Terrible panic and fear

Discussion in 'Fibromyalgia Main Forum' started by krchamp, Apr 21, 2006.

  1. krchamp

    krchamp New Member

    Hi everyone. I haven't posted on this board in a long time (just didn't really feel like being on the internet). I came home from work early because I am just a nervous wreak today. I decided to get on the internet to distract myself and pulled up my favorites page and there was the link to this site - Divine intervention possible.

    Everyday my anxiety is getting worse and worse. I don't even want to go to work. Not just from the pain but I am always a nervous wreak. It seems to be progressing. I have always had slight anxiety but it is just out of control now. I feel uncomfortable anywhere in public anymore. The slightest thing bothers me. This morning, when I got up, the wireless computer system was down. I acted like there was a death in the family. I was so upset. I finally got it up and working and went on to work - I was a mess!

    I was suppose to be a co-hostess of a party for my best friend's husband tonight, but the thought of going scares me to death. So, I called the other co-host and told her what was happening and she is taking care of it. I feel so guilty...and that makes the panic worse...and the the guilt intensifies. It is a vicious cyle. Sometimes I wonder if I am just losing it. I feel like a complete basket case. I just want to sit in my den and cry.

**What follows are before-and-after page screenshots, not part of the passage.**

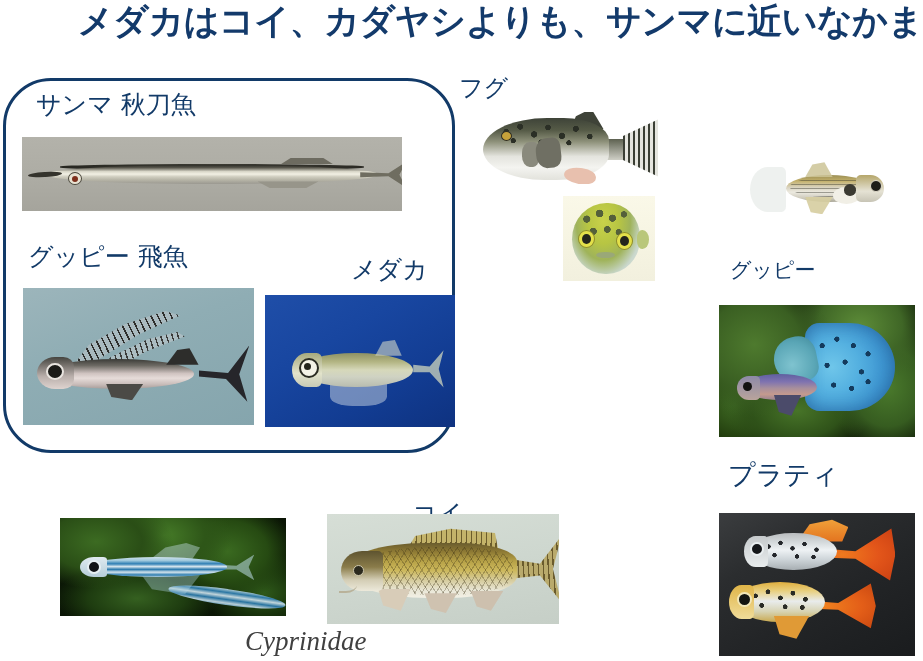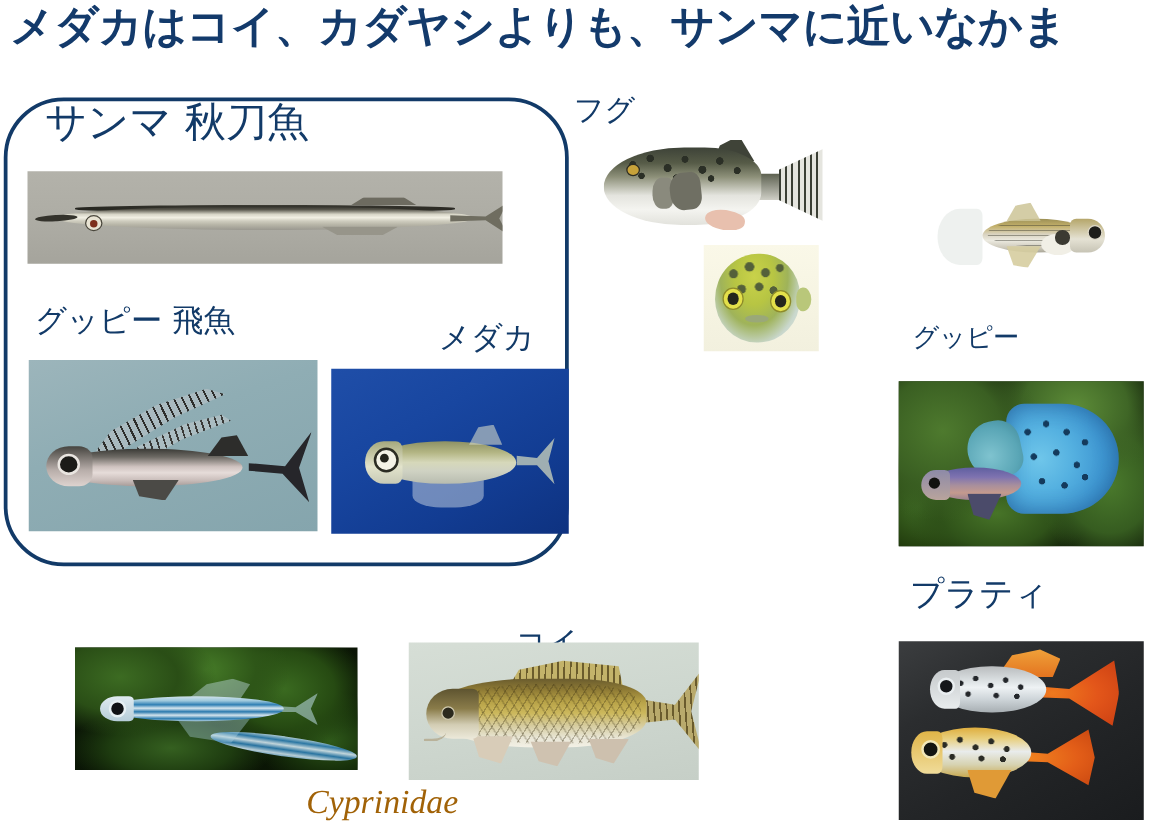"メダカはコイ、カダヤシよりも、サンマに近いなかま" .slide { text-align: none -> right }
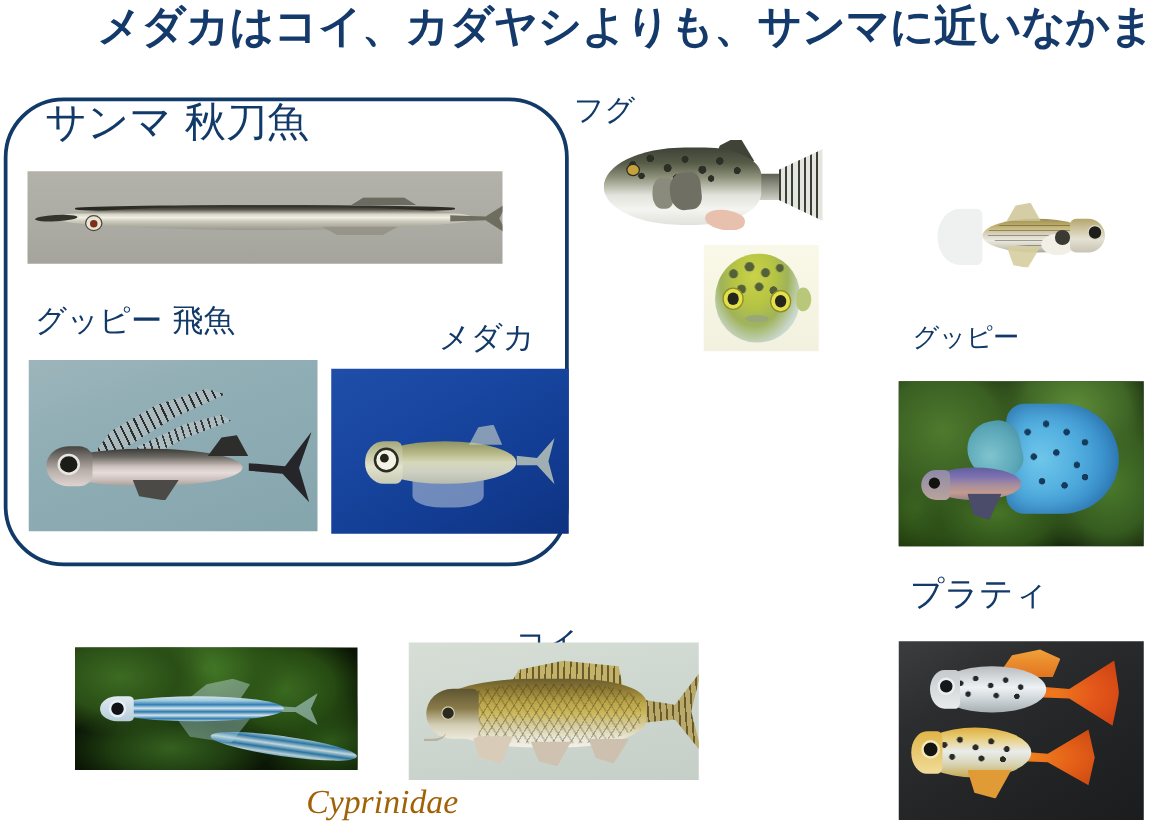"サンマ 秋刀魚" div.lbl { font-size: 33px -> 25px; top: 76px -> 88px }
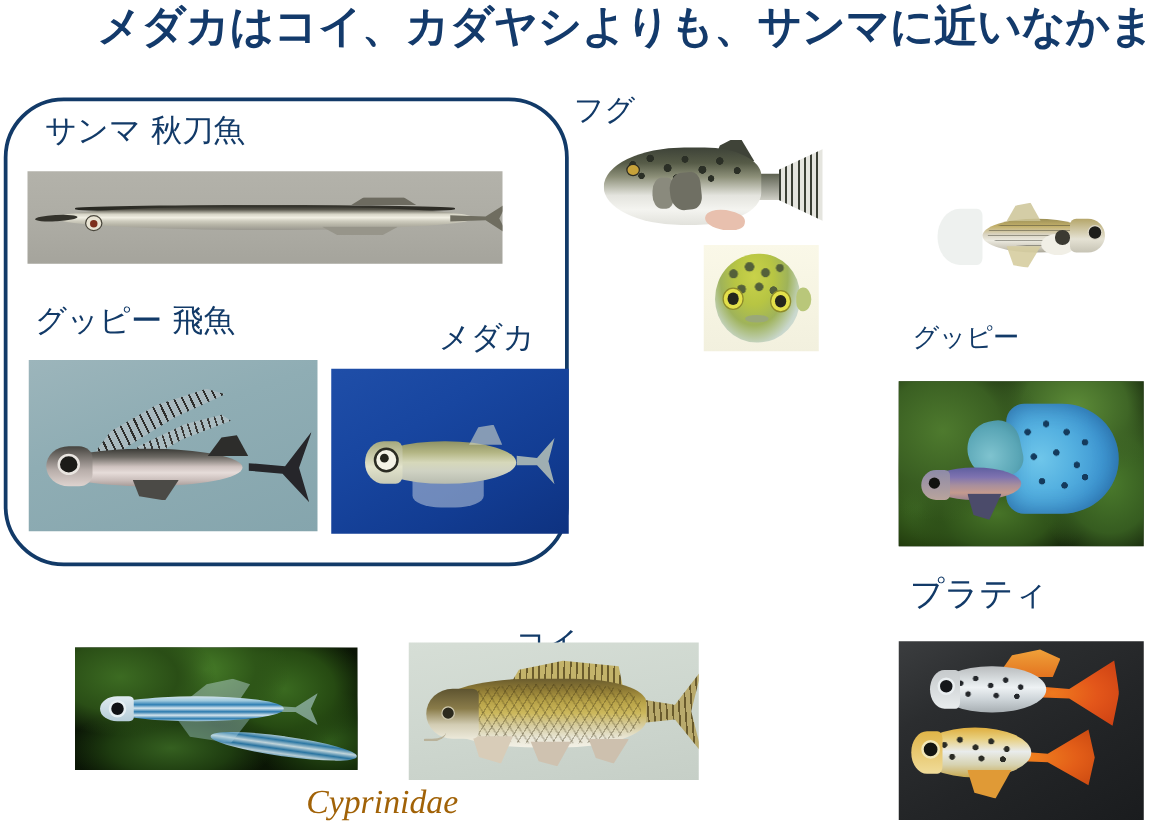"Cyprinidae" .sci { color: #a16207 -> #404040 }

    I am so sorry to bother everyone. I tried to talk to my husband but he is on a deadline and working feverishly. I called my mom but she was busy at work too. I just feel lost and alone. My two dogs are the only ones listening to me today and even they look aggrevated.

    I don't know what to do to decrease my stress, guilt and panic today. Any suggestions? Sorry if this post is a little scattered my mind isn't working very good right now.

    Thanks for listening!
    Kristi
  2. UnicornK

    UnicornK New Member

    Gentle hugs to you. I relate to what you're going through. I have PTSD. Luckily, through counseling and medication I have it under control...most of the time.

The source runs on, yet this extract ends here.